“She was astonishingly strong…and wanted her songs to help this world get to be a better place.” Pete Seeger
“The Queen of American Folk Music.” Rev Martin Luther King Jr.
Ian Zack, Odetta: A Life in Music and Protest, Beacon Press
Odetta has left a deep legacy which has not often been recognized. She was a seminal figure in the folk revival of the 1950s and 60s, a powerful voice in the civil rights movement, a black cultural icon and trendsetter, and a Grammy nominated artist late in life. An artistic tour de force, she has inspired a host of major artists including Joan Baez, Bob Dylan, Janis Joplin, Jewel and Rhiannon Giddens. “I didn’t know I wanted to sing until I heard Odetta,” said Carly Simon. This brilliant biography by Ian Zack serves to highlight her art and influence and bring her to the attention of a new generation.
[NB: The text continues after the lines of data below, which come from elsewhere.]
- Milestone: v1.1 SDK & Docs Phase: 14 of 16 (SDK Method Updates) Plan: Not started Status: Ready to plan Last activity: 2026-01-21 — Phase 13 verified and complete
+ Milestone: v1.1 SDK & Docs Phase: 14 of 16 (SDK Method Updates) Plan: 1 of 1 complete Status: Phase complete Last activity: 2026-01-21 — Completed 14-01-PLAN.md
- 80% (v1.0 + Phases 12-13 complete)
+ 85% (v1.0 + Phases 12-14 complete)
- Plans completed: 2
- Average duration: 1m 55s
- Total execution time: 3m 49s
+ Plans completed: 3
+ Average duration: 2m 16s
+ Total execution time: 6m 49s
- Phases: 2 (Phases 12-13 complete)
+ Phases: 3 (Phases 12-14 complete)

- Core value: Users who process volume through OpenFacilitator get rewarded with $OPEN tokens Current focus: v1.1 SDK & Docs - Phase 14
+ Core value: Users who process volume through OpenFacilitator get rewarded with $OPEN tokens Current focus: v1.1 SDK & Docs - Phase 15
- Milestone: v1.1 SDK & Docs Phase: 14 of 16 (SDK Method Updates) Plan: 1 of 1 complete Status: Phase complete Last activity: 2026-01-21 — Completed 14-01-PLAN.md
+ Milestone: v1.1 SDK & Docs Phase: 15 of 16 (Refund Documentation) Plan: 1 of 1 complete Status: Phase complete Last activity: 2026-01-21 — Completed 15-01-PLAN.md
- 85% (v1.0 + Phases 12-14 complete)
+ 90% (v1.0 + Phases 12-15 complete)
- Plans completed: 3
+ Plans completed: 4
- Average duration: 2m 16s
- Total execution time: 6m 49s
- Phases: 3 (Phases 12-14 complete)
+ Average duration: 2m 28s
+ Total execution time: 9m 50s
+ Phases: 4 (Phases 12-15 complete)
It is comprehensive, sympathetic, and highly engaging.
Zack does not cover up Odetta’s flaws – her struggle along the way with alcohol, her failed relationships and her diva-esque behaviour behind the scenes at performances – but all this pales beside the remarkable story he tells of her rise from Jim Crow Alabama to stardom in San Francisco to success in New York, on television and internationally, to her active engagement in the struggle for black rights and on to her wilderness years before a final flourish in her late sixties. This saw two Grammy nominations and a presentation in 1999 by President Bill Clinton of the National Endowment for the Arts’ National Medal of Arts.
Zack’s research has been extensive and all the detail is there, but this never gets in the way of his absorbing narrative. Running through the book are a number of important threads. Firstly, Odetta’s remarkable voice and performances. “Her voice,” says Zack, “was so impossibly huge that it seemed to rumble from the heavens.” She was a classically trained singer who had to overcome stage fright, and who, once she focused on folk music, was able to channel her experience as a black woman to combine her vocal power with a highly charged interpretative ability to create riveting and emotional performances.
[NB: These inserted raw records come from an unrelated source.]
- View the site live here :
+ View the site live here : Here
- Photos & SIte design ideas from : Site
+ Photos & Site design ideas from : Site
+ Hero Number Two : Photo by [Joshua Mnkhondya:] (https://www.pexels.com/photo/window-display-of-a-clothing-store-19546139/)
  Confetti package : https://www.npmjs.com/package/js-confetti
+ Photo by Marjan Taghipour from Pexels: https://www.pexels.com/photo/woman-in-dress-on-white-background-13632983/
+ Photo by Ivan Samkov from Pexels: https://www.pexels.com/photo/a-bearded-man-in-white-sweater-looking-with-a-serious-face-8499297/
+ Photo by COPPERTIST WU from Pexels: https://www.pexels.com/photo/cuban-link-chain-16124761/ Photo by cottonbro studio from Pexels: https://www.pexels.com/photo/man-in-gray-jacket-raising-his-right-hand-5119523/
Her voice set her apart throughout her life, even towards the end, when, enlisted by Mark Carpentieri of MC Records to record what would be a Grammy-nominated blues album, with her voice weathered by smoking and age, it was a remarkable and singular thing to hear. Go and listen to Blues Everywhere I Go and get a taste of Odetta’s formidable vocal power and range, in what is something of a classic blues album.
Secondly, Zack brings out Odetta’s commitment to the civil rights movement. Right from the beginning of her career in the 1950s, she refused to straighten her hair, as was the fashion for black women at the time, and set a trend for what would become known as the afro. She sang freedom songs in her performances in clubs and colleges, but also in civil rights protests and rallies. This included singing at the 1963 March on Washington before Rev Martin Luther King Jr.’s I had a dream speech. With utter determination, she poured her anger about black subjugation into songs about prisoners and chain gangs and eloquent stories of her people, inspiring a generation of young people, many of them white.
As the story unfolds, we see how the changing face of music in the 1960s and 70s overtook Odetta, who, despite a number of attempts was never able to sustain the success and fame she enjoyed during the folk era. Rock music became the music of young people rather than folk and despite an album of Dylan songs and a foray into the blues, Odetta’s music did not evolve. It’s likely that she was badly managed, in terms of musical direction, style, clothing and everything else. Zack says towards the end of the book, that “her friends will always wonder about unexploited opportunities and unfortunate decisions that side-lined Odetta for many years.”
She got little help from her long-time manager, Al Grossman, who largely built his business on Odetta, but it seems, was only interested in making money for himself. Odetta felt there was racism there too – that his “’racial bias stopped him doing anything for me’.” Zack doubts this was the case, but one wonders. The spectre of racism runs throughout the book, as it must, with a woman born in the1930s South, actively participating in the civil rights movement, becoming a leading light as a black woman in the folk movement and navigating a music industry dominated by white people.
That Odetta challenged the status quo so prominently is testimony to her determination and strength of mind. Zack has constructed for us a portrait of an immensely talented woman, deeply committed to her art, who was able to overcome numerous obstacles to success and who provided an uplift for African Americans at a time when it was desperately needed, along the way entertaining and inspiring people of different races in the United States and far beyond. It is a story that needed to be told and Ian Zack’s stylish prose does it the justice it deserves. It ought to be widely read.